The place where the money is actually going is in risk related functions, that is to say, compliance, cybersecurity and fraud. We see safely over half of the funds raised across the AI and banking disruptive ecosystem, when it comes to AI, go into these areas. And this presents two opportunities for the OECD.
One is a place to breathe life into some of the OECD’s principles around fairness and reducing bias. Some of these processes – lending being very high up there – and on some levels certain elements of cybersecurity, can be biased in ways that would break the law or break the values of the banks that are operating these systems. These are great areas where they can turn the OECD principles into action.
AI ethics makes execs “walk on eggshells” – levels of assessment are needed
Second, we see a huge amount of the financial services ecosystem walking on eggshells when it comes to adopting AI because everything feels like it’s going to be a PR gaffe or risk because it feels like any AI system they invest in will inevitably be wildly biased.

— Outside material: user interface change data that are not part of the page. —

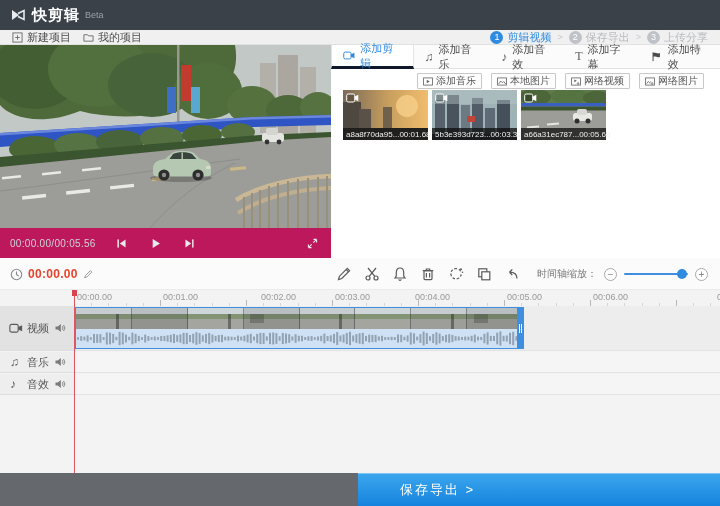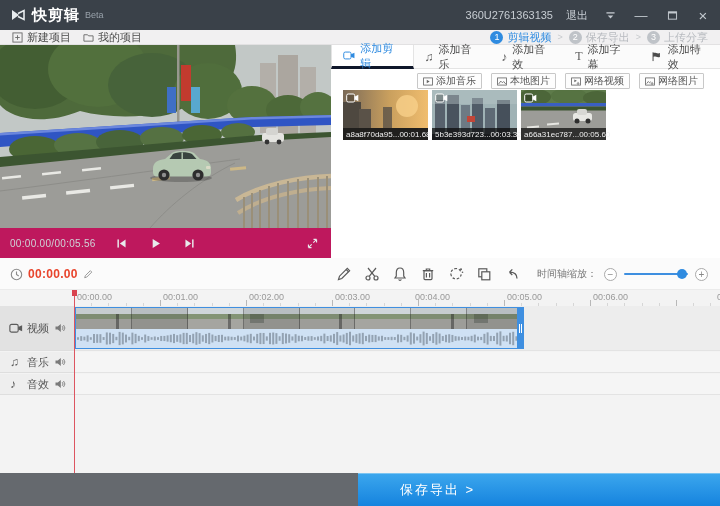--- a/index.html
+++ b/index.html
@@ -121,38 +121,20 @@
 
 <div class="app">
 
   <div class="titlebar">
     <svg class="logo" viewBox="0 0 16 16">
         <path d="M2 3 L9 8 L2 13 Z" fill="currentColor"></path>
         <path d="M8 6.5 L14 3.5 L14 12.5 L8 9.5" fill="none" stroke="currentColor" stroke-width="1.6"></path>
       </svg>
     <span class="app-name">快剪辑</span>
     <span class="beta">Beta</span>
-    <div class="tb-right">
-      <span class="username">360U2761363135</span>
-      <span class="logout">退出</span>
-      <span class="win-btn">
-        <svg viewBox="0 0 16 16">
-            <rect x="3" y="4" width="10" height="1.6" fill="currentColor"></rect>
-            <path d="M4.6 8 L8 11.6 L11.4 8 Z" fill="currentColor"></path>
-          </svg>
-      </span>
-      <span class="win-btn">—</span>
-      <span class="win-btn">
-        <svg viewBox="0 0 16 16">
-            <rect x="3" y="3.5" width="10" height="9" fill="none" stroke="currentColor" stroke-width="1.2"></rect>
-            <rect x="3" y="3.5" width="10" height="2" fill="currentColor"></rect>
-          </svg>
-      </span>
-      <span class="win-btn" style="font-size:15px;">×</span>
-    </div>
   </div>
 
   <div class="menubar">
     <span class="menu-item">
       <svg viewBox="0 0 12 12">
           <rect x="1" y="1" width="10" height="10" fill="none" stroke="currentColor"></rect>
           <path d="M6 3.5 V8.5 M3.5 6 H8.5" stroke="currentColor"></path>
         </svg>
       <span>新建项目</span>
     </span>
@@ -478,21 +460,21 @@
         <span class="zoom-knob"></span>
       </span>
       <span class="zoom-circle">+</span>
     </div>
   </div>
 
   <div class="timeline">
     <div class="ruler">
       <span class="ruler-label" style="left:77px">00:00.00</span>
       <span class="ruler-label" style="left:163px">00:01.00</span>
-      <span class="ruler-label" style="left:249px">00:02.00</span>
+      <span class="ruler-label" style="left:261px">00:02.00</span>
       <span class="ruler-label" style="left:335px">00:03.00</span>
       <span class="ruler-label" style="left:415px">00:04.00</span>
       <span class="ruler-label" style="left:507px">00:05.00</span>
       <span class="ruler-label" style="left:593px">00:06.00</span>
       <span class="ruler-label" style="left:717px">00:07.00</span>
       <span class="ruler-ticks"></span>
     </div>
 
     <div class="track-row row-video">
       <div class="track-head">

While an awareness of real AI bias risks is helpful – not all AI applications pose serious racial or gender bias risk, and fear won’t solve the problem. The OECD has done some great work on being able to rank and order applications based on how much risk they actually posed.
There may be very innocuous and low risk applications that can add value to the company, to the shareholders and to the customers that we should feel confident moving forward with. But there are others that do involve more scrutiny.
Being able to gauge these applications rationally means that executive leadership can place due process ahead of genuinely risky AI applications, and they can also move ahead with confidence (and without expensive and often useless trepidation) when no real threat is posed.
Models of this kind will only become more relevant as AI adoption picks up steam, and we’re excited to see further development in gauging AI risk levels.